There is no single “best” approach to capture all the genetic variations. For germline variants, 1 suggest using a consensus of results from three tools:

  1. CRISP 2,
  2. HaplotypeCaller 3 from the GATK, and
  3. mpileup from SAMtools (tutorial is available on the ANGUS site, Michigan State university http://ged.msu.edu/angus/tutorials-2012/snp_tutorial.html).

Recently, MuTect2 was added as a variant discovery tool to the GATK specifically for cancer variants. MuTect2 calls somatic SNPs and indels by combining the original MuTect 4 with the HaplotypeCaller. The HaplotypeCaller relies on diploid assumption, while MuTect2 allows for different allelic fractions for each variant. This makes the caller useful in tumor variant discovery. Joint calling (GVCF generation) is not available in MuTect2.

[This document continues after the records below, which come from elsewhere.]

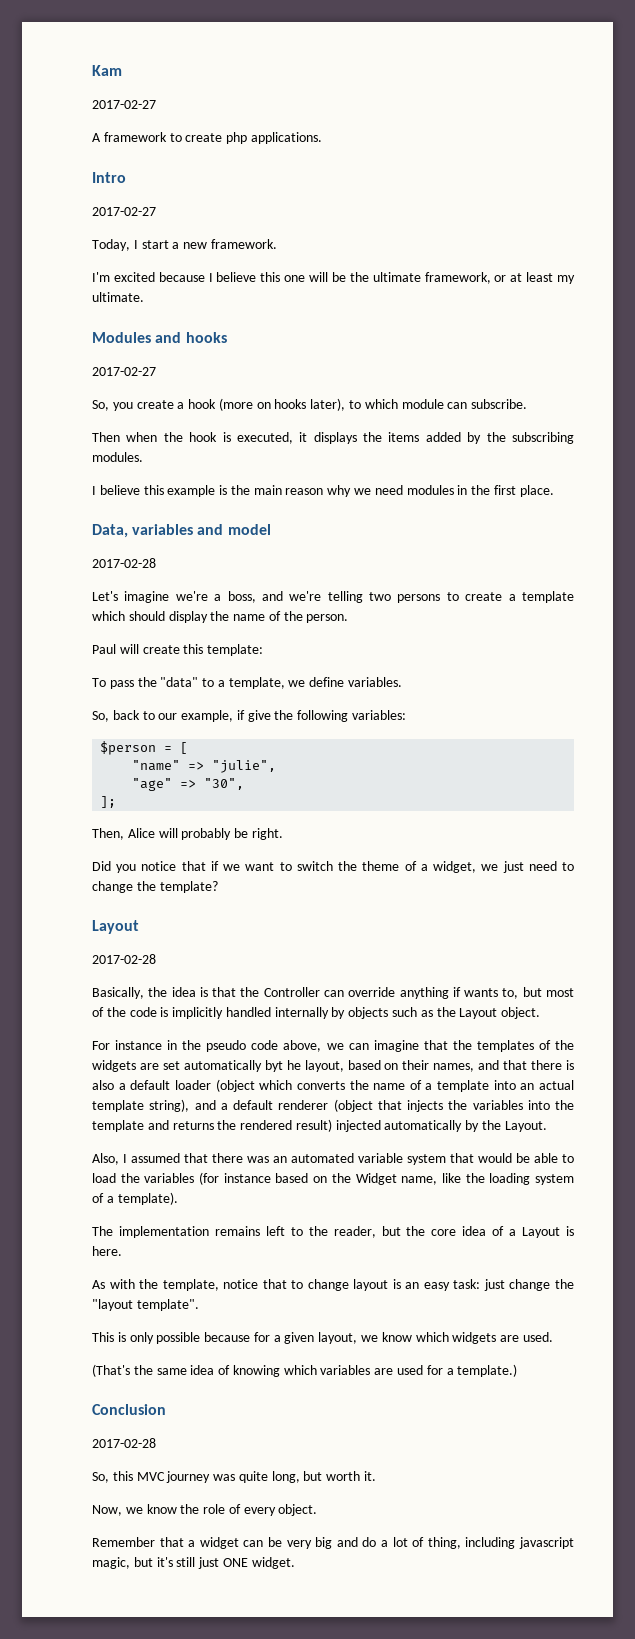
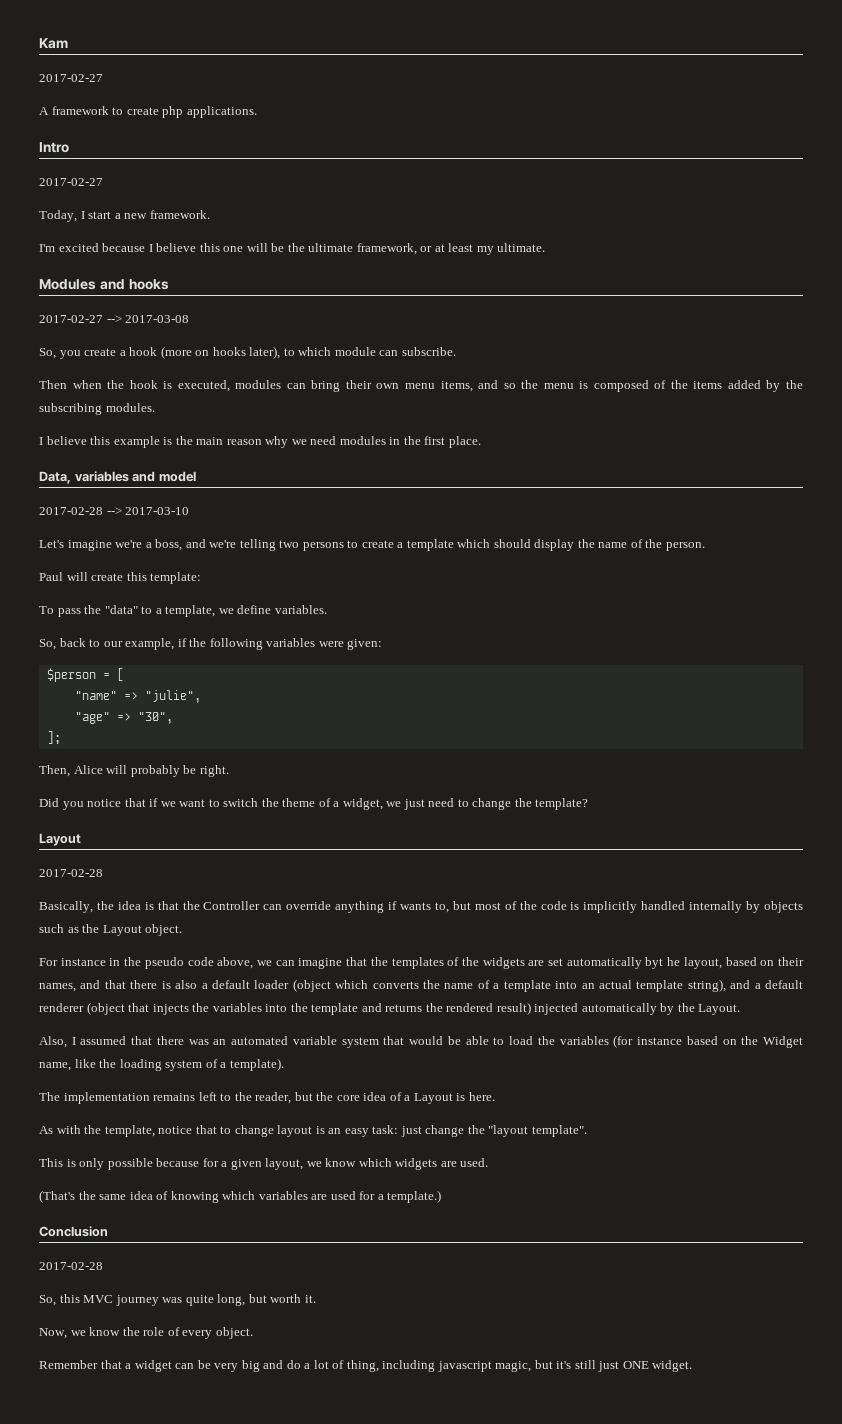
(156, 371) none -> [106,315,190,323] --> 2017-03-08
[299,432,357,444] it displays -> [235,380,667,392] modules can bring their own menu items, and so the menu is composed of
(156, 563) none -> [106,507,190,515] --> 2017-03-10
[247,710,271,722] give -> (187, 642) none
[352,710,407,720] variables: -> [266,638,383,650] variables were given:

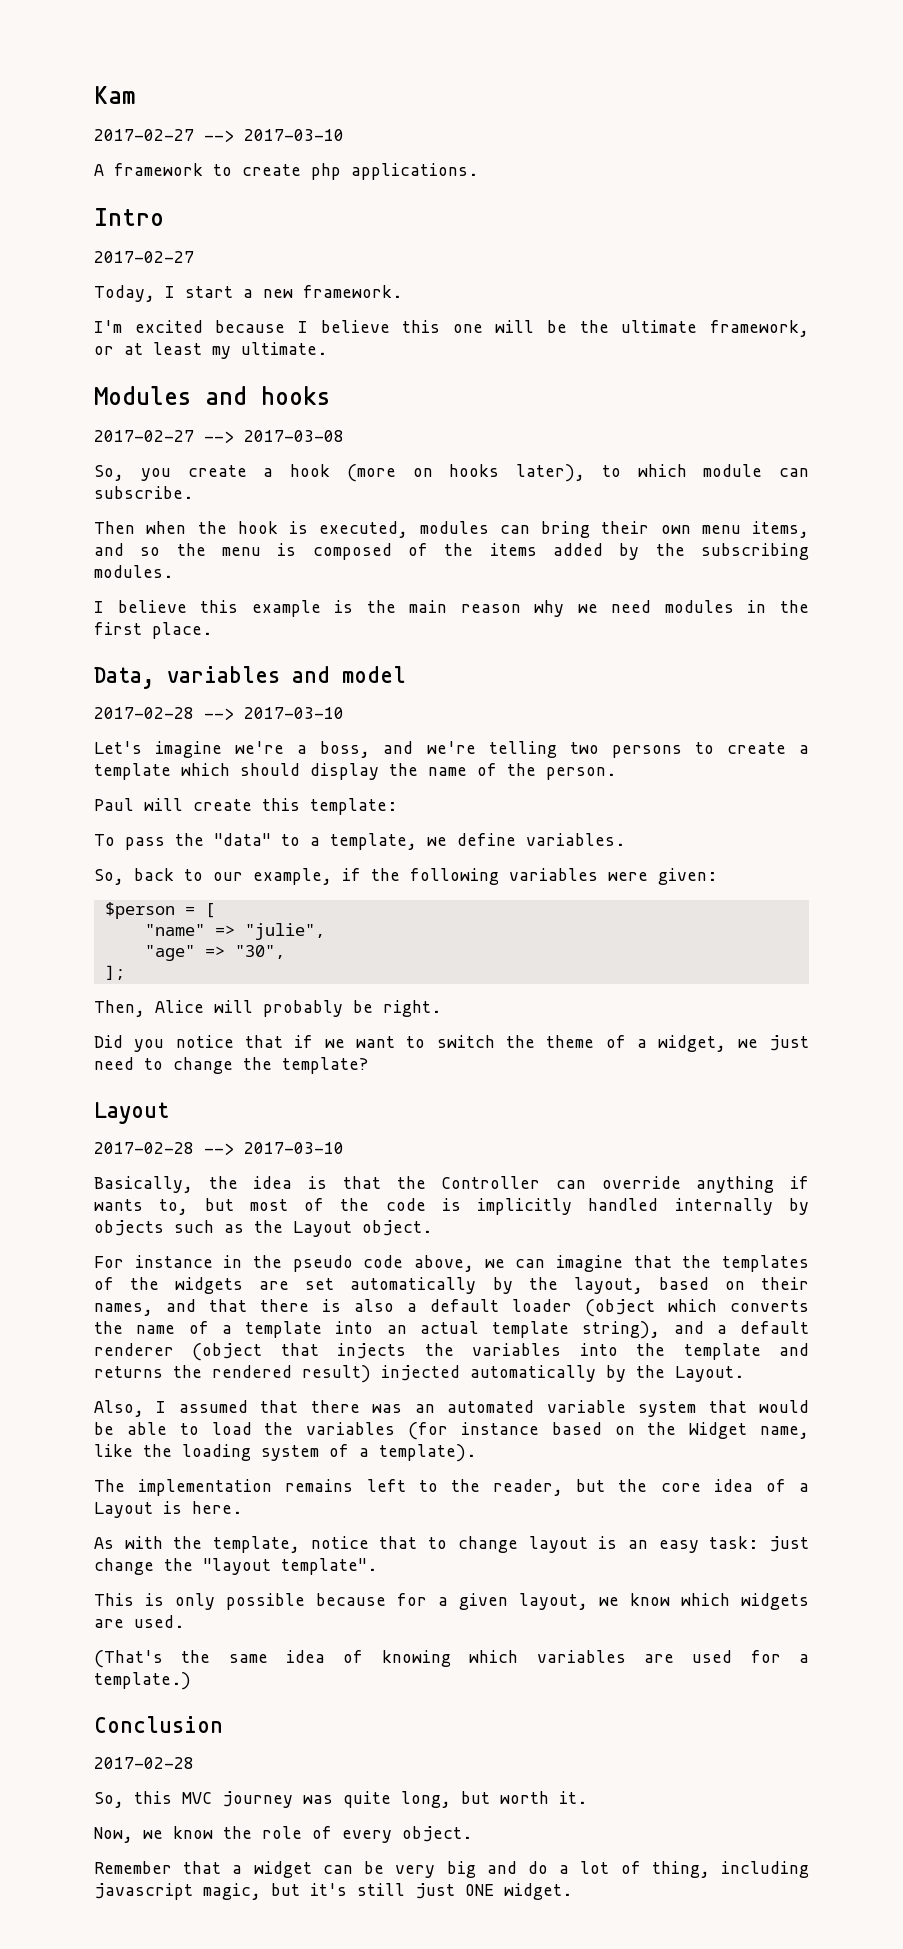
(103, 78) none -> [204,129,344,142] --> 2017-03-10
(103, 873) none -> [204,1142,344,1155] --> 2017-03-10
[645,957,681,969] byt he -> [492,1277,558,1294] by the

The variant calls are usually produced in the form of VCF files 5, occupying much smaller size than the BAMs generating them.

Bibliography

  1. Pabinger, S. et al. A survey of tools for variant analysis of next-generation genome sequencing data. Brief. Bioinformatics 15, 256–278 (2014). 

  2. Bansal, V. A statistical method for the detection of variants from next-generation resequencing of DNA pools. Bioinformatics 26, i318-24 (2010). 

  3. Van der Auwera, G. A. et al. From FastQ data to high confidence variant calls: the Genome Analysis Toolkit best practices pipeline. Curr. Protoc. Bioinformatics 11, 11.10.1-11.10.33 (2013). 

  4. Cibulskis, K. et al. Sensitive detection of somatic point mutations in impure and heterogeneous cancer samples. Nat. Biotechnol. 31, 213–219 (2013). 

  5. Danecek, P. et al. The variant call format and VCFtools. Bioinformatics 27, 2156–2158 (2011).